Take the line that contains "- For example, to" and every line after it in the material below, and quote them exactly.

....................

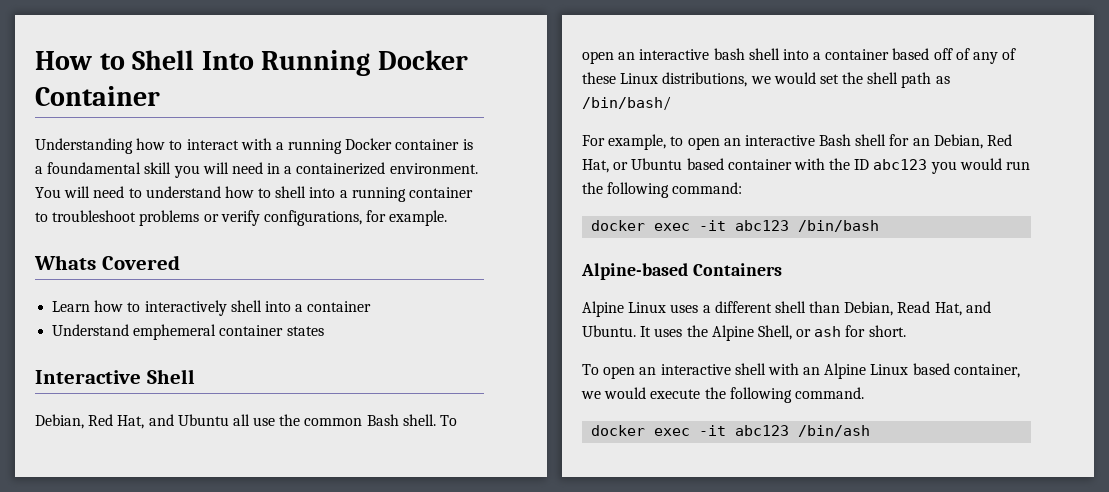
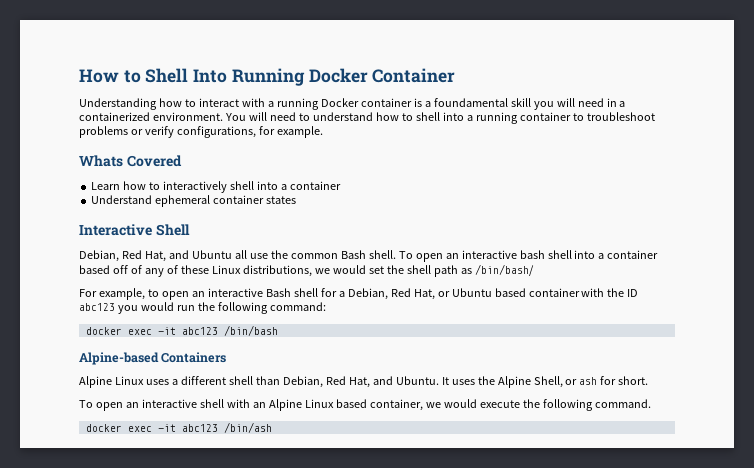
- Understand emphemeral container states
+ Understand ephemeral container states
- For example, to open an interactive Bash shell for an Debian, Red Hat, or Ubuntu based container with the ID abc123 you would run the following command:
+ For example, to open an interactive Bash shell for a Debian, Red Hat, or Ubuntu based container with the ID abc123 you would run the following command:
- Alpine Linux uses a different shell than Debian, Read Hat, and Ubuntu.
+ Alpine Linux uses a different shell than Debian, Red Hat, and Ubuntu.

....................

Response to the task:
- For example, to open an interactive Bash shell for an Debian, Red Hat, or Ubuntu based container with the ID abc123 you would run the following command:
+ For example, to open an interactive Bash shell for a Debian, Red Hat, or Ubuntu based container with the ID abc123 you would run the following command:
- Alpine Linux uses a different shell than Debian, Read Hat, and Ubuntu.
+ Alpine Linux uses a different shell than Debian, Red Hat, and Ubuntu.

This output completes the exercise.